Whenever Attentive Home Care hears about senior scams, we're furious. Seniors are taken advantage of due to their supposed frailty, gullibility and generosity. Seniors minds are often not as clear as they once were, which can affect their decision-making, and scammers manipulate them into giving up their hard-earned and often scarce money. Also, seniors who were raised in the first half of the twentieth century were raised to be polite and trusting.

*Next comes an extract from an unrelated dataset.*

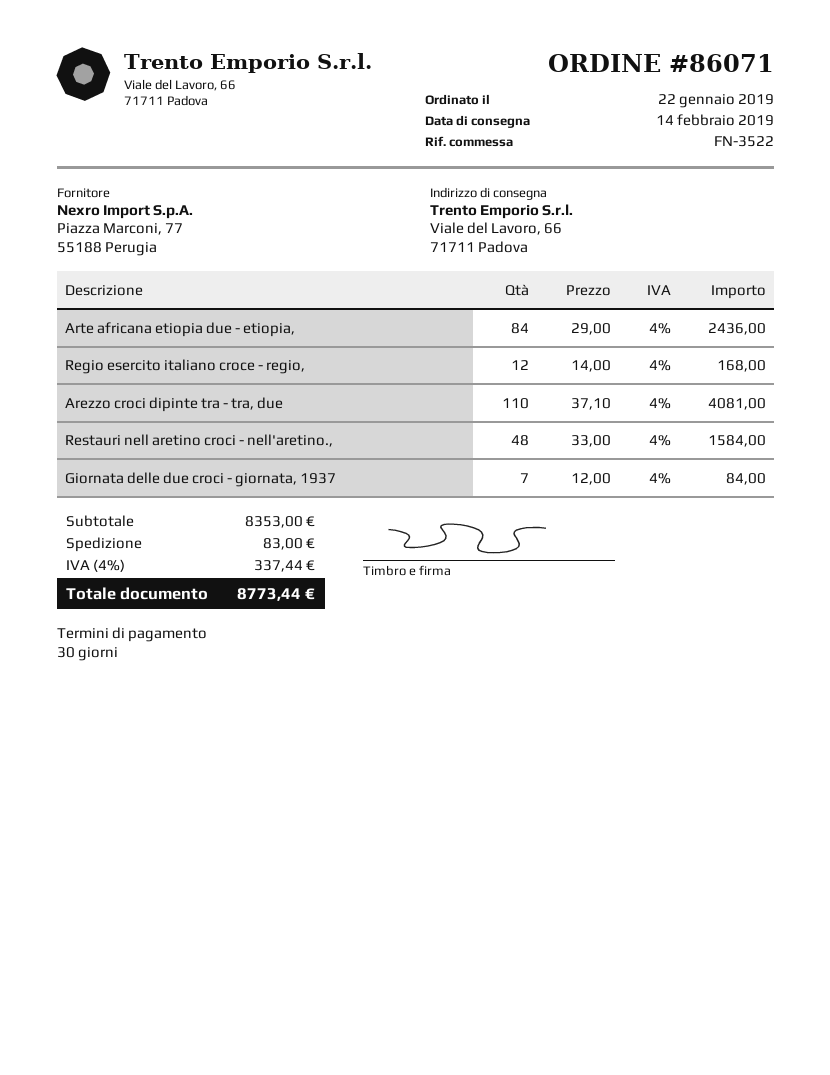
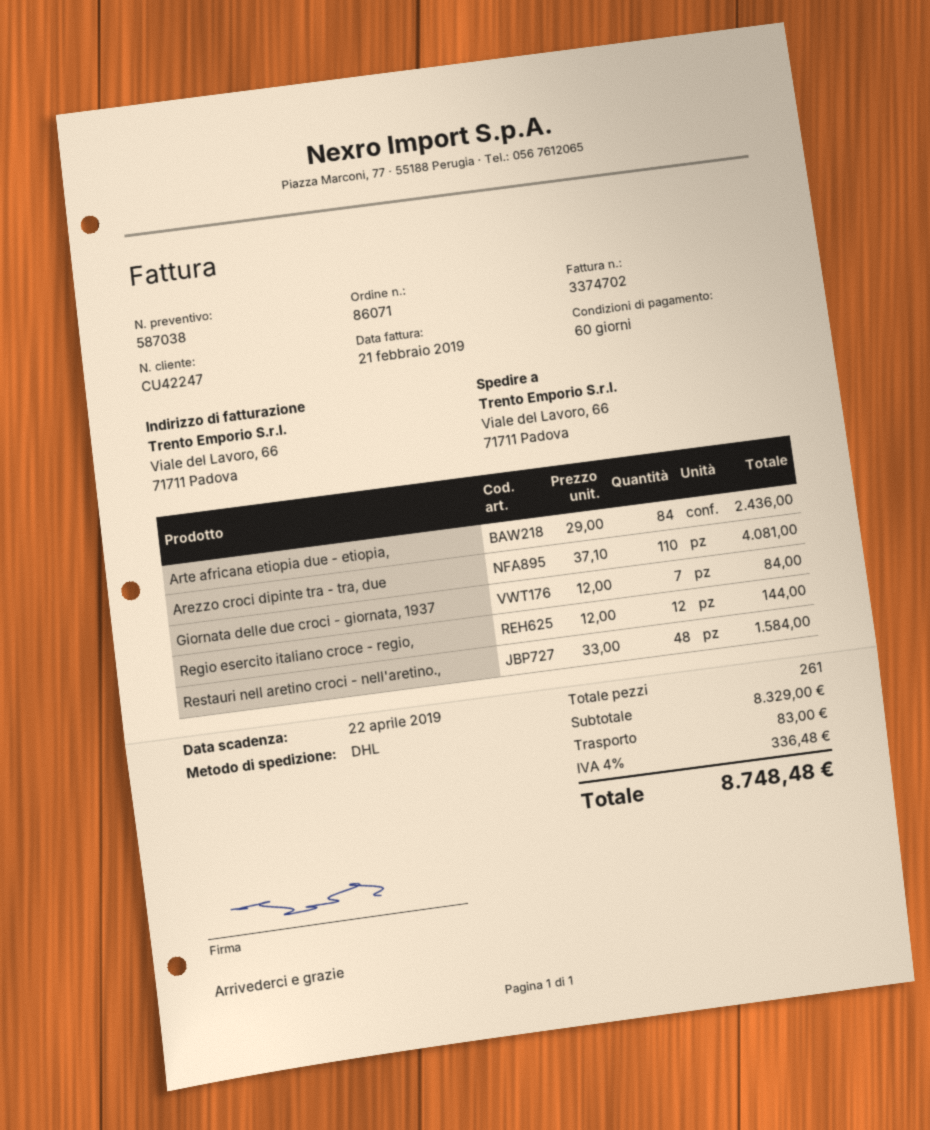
payment terms: 30 days -> 60 days
Regio esercito italiano croce - regio,: 12 x 14.00 = 168.00 -> 12 x 12.00 = 144.00
subtotal: 8353.00 -> 8329.00
tax: 4% = 337.44 -> 4% = 336.48
total: 8773.44 -> 8748.48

Scammers target seniors for these reasons. Here are 6 common scams that are still in use today to be aware of as an elderly person, a loved one of a senior or someone caring for an elderly person:
1. The Grandchild Scare Scam
If someone calls impersonating a grandchild in distress, who is claiming to be in trouble and needs monetary help. There are many variations of this scheme. Sometimes the "grandchild" claims he/she has been in a fight or injured and is at the hospital. Often but not always, the "grandchild" names a foreign location to explain the poor phone connection to hide their disguised voice. Sometimes the scammer will plead the grandparent to keep the call a secret because they don't want their "mother" to find out. Some scammers have even made use of social media to find names and personal information for a more believable story, but don't believe it!
2. The IRS Scam
In this scam, the senior is told that he/she owes back tax money and that the stated amount must be sent in immediately or the senior will face a lawsuit or be arrested. Before giving in to this scam, ask for verification that it is truly the IRS.
3. The Medical Scam
Some frauds will call offering prescription drugs at an unbeatable discount being sold online. After the payment, if they mail anything at all, they will deliver something other than the prescription as a cheap substitute. Other scams offer health services and then use any personal information that the senior divulges to bill Medicare and profit for themselves.
4. The Investment Scam
In this trick, a young and polite sounding financial advisor calls seniors or pays a personal visit to a senior. They behave respectfully and attentively, so that you would least expect them to be a scammer. They will try to sell or make you invest in worthless and unnecessary financial instruments, services or schemes.
5. The Funeral Scam
Perhaps the most cynical scam of them all is when a grieving surviving spouse who had recently lost their significant other is manipulated into buying funerals services or related goods at a higher, premium price. Although most funeral homes are respectable, seniors should set emotions aside or get help comparing prices as much as possible. It is important to note that there is no need to pay extra thousands of dollars to preserve the body underground. Save your money, take care of yourself and let nature take its course. It is illegal for funeral homes to sell unnecessary goods or services.
6. The Kind Thief Scam
Often passerby engage with seniors about their garden. If a passerby seems to be engaging in a long, unnecessary conversation, they could be distracting the senior while their partner-in-crime unbeknownst to the senior enters the house. The inside partner steals jewelry, cash, small electronics, credit cards and other valuable possessions. It is best to keep a close eye on your door at all times or get a passcode lock for the door, so that no one can enter, but the senior and their trusted friends and family.
Scammers and schemers who target seniors are the lowest of the low. Yet armed with this knowledge, seniors can call out more common scams and even develop a radar for any new types of scams that pop up in the community.